My lab is mostly wet lab but my boss has several bioinformaticians, despite not understanding much the mathematical/technical aspect of what we do. She is mostly interested in which genes are up-regulated, or which microorganisms are involved in the disease (inflammatory bowel disease). It is often difficult to explain my concerns with using some methods. For instance, she wants to know which microorganisms are related to which genes from the mucosal intestine. She frequently asks me for the correlations between them, without considering that this way we might have lots of noise from different sources like the diet that different patients follow. At the same time I also need to make is easy to understand the more complex methods like the models accounting for these factors.

Our lab is in a research center focused on translational research. That means that each lab is connected to a group of doctors of the hospital nearby (less than 100m). We often have meetings with the doctors to learn how are they trying to cure the disease, and what are they doing. For me it is usually difficult to understand, they focus on the number of samples on the follow-up of patients, or the effect of a new treatment on a cohort.
In this meetings we also present what we are doing, what research we are doing. I had to present a couple of times already, and I realized how different is what we do.

Trust


When you communicate you must build trust with whoever is listening. I tend to explain what, why and how but people usually want to know directly the conclusion. But explaining how you can build trust on the results. Usually explaining why you are doing each change on the analysis or choosing one tool over another is more important than explaining what are you doing, but at the end you must also provide some results.

Side projects


As a bioinformatician I set up my own experiments, I decide which tools should I use, or spend the time I need to be sure if I want to use them.
Make it easy to yourself to reproduce figures, (I use them in the informal meetings I have with my PI every twice weeks) and the experiments. This might involve writing a package for the analysis and saving all the "tests" which end up being the experiments used to decide the direction of further research.

Make it easy to build reports/redo the same analysis with a slightly variation. I've read that programmers bring value in companies by maintaining/building the source of the income. Here too, by maintaining/building methods to analyse the data you keep your lab on. Make a stand-alone program for the process you had to repeat for the third time, or that you see that it can come useful later.


Look for other's code. What new tools and methods have been developed or are being developed? How are people using existing tools?  Could any of these be used in your project or in future projects? You might need to use know how to find new tutorials or which research groups you should look for when the lab decides to give it a try to a new technique.


The lab mates


Understand other's projects, what are they looking for. Why are they looking or doing this experiment?

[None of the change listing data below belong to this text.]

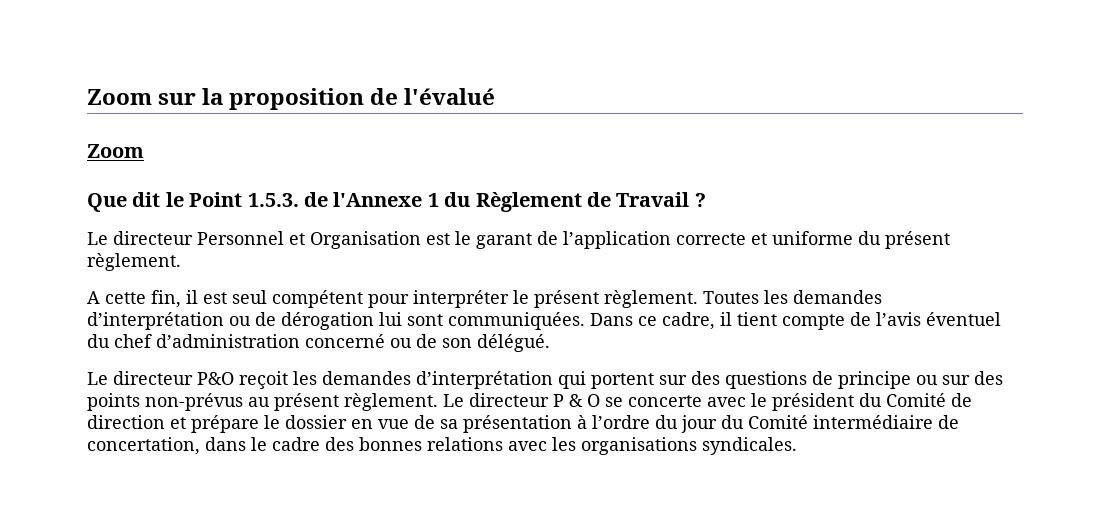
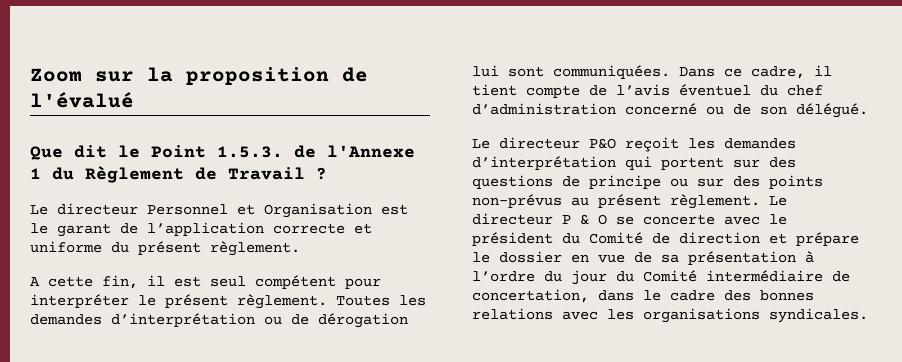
[87,144,144,158] // Zoom -> (134, 100) none

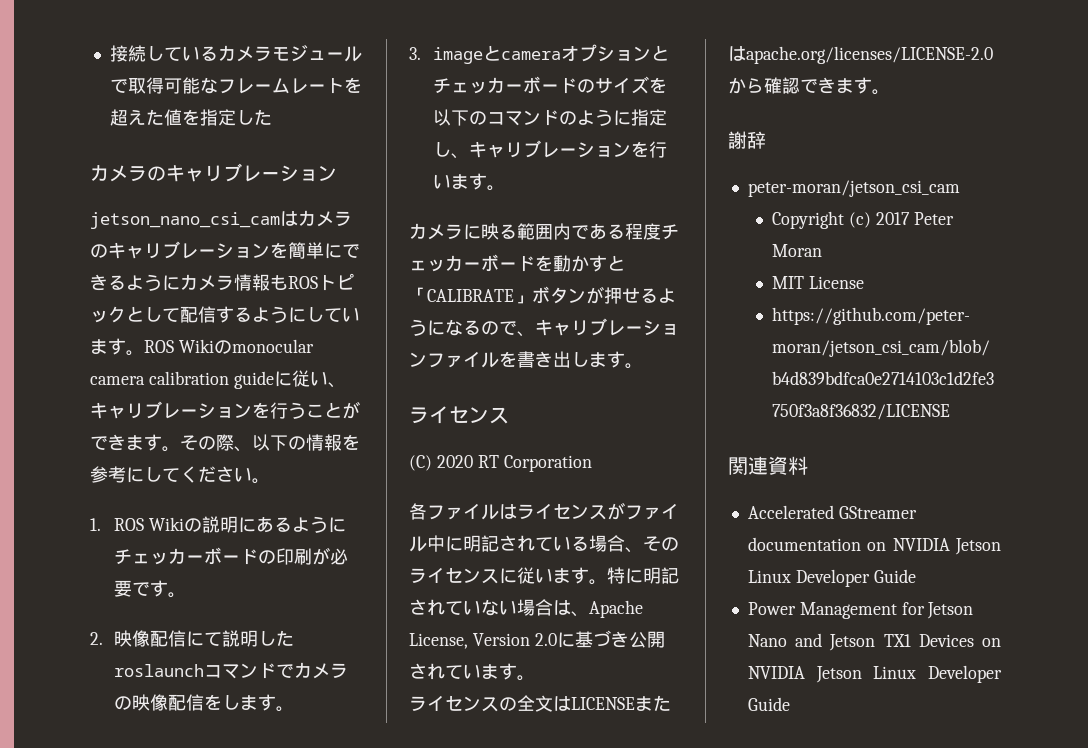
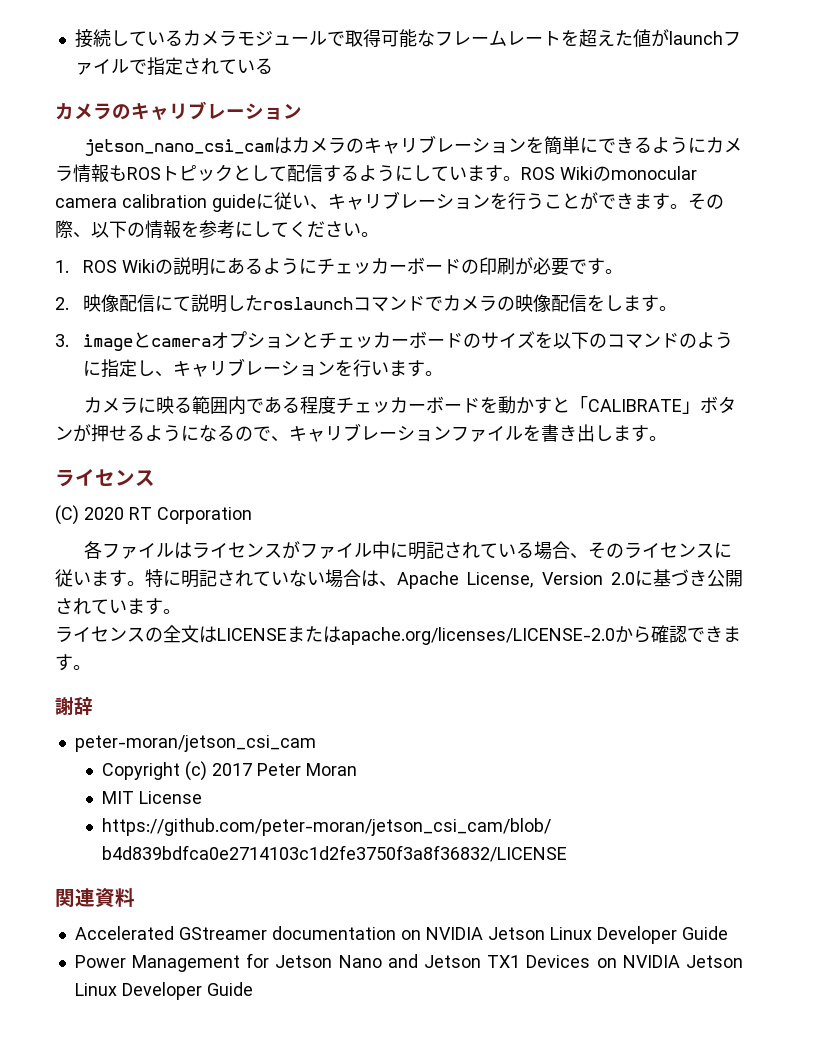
[181,109,272,126] を指定した -> [650,29,741,47] [74,57,273,76] がlaunchファイルで指定されている

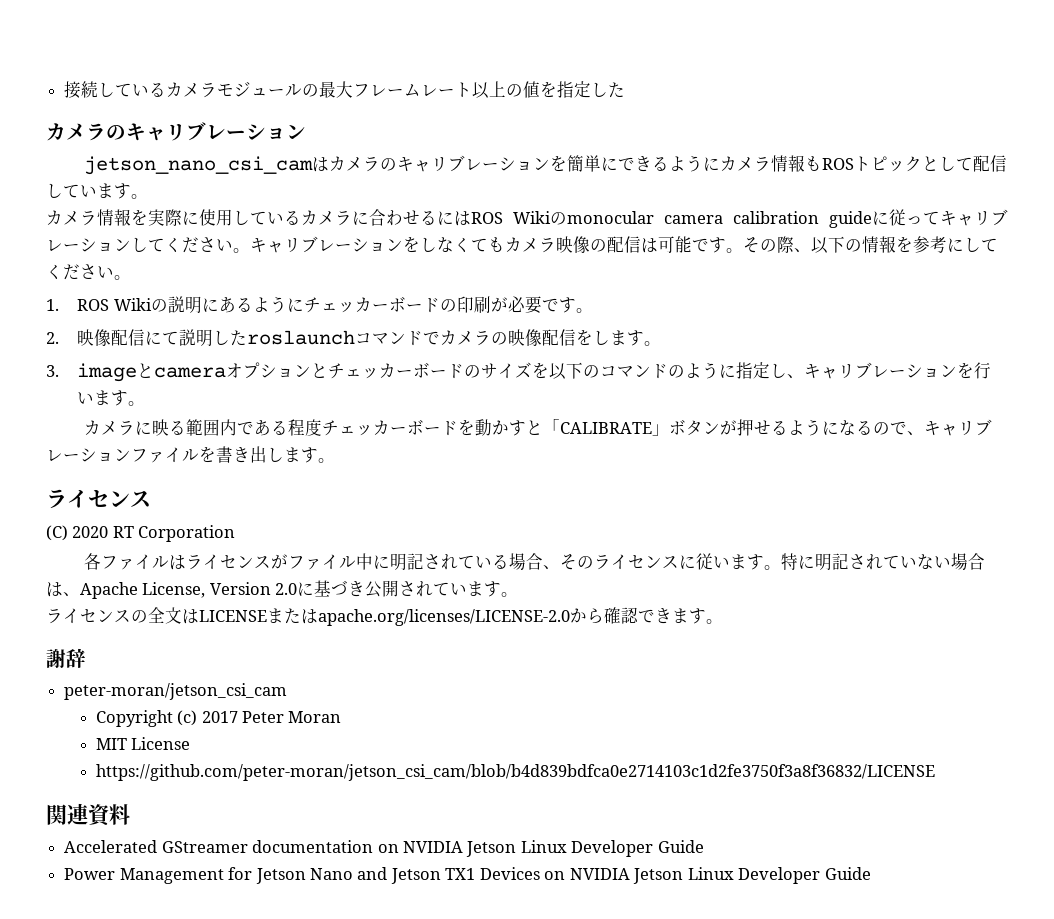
[326,29,435,48] で取得可能な -> [302,81,354,98] の最大
[560,29,741,47] [74,57,273,76] を超えた値がlaunchファイルで指定されている -> [472,81,626,99] 以上の値を指定した
[323,165,413,182] するように -> (1008, 163) none
(521, 178) none -> [46,209,471,226] // カメラ情報を実際に使用しているカメラに合わせるには
[292,191,652,210] い、キャリブレーションを行うことができま -> [906,209,1008,226] [46,236,709,254] ってキャリブレーションしてください。キャリブレーションをしなくてもカメラ映像の配信は可能で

You don't need to design or add your value in everything they do. But you might need to help them when they are going to sequence their samples, or when they want to compare several measurements. Somehow you might be the person they ask to know which method they should apply or how they can represent some values or difference or simply how they can show better their history of the paper..

Also understand their struggles, you might be happy letting a computer run over night but they might need to come on Saturdays and Sundays to make sure their experiments are OK. Or they need to stay late because the sample of the hospital came late and they need it to process it the same day. Be sympathetic and help whenever you can.

Learn about the data

It is easy to forget where does the data come, but before being a big matrix or a big .fastq there were a lot of process. You need to learn what was going on. Why were those samples collected? What was the process before the data arrived to your computer?
In my case I have to know if the cirugy on patients is random, or not, or if those missing biopsies are due to some reason or there are several and cannot be foreseen. Knowing the origin of your data provides insight about how to analyse it.

Read the literature about the problems/how to analyse the data: is it composite, which methods are there to normalize, how should you do  the quality control?

Be helpful

Be sincere if you do a mistake, own it. Try to help people and do your best and nobody can ask you more. I hope that if you are in a similar position you find a good team and position to learn, grow and be happy.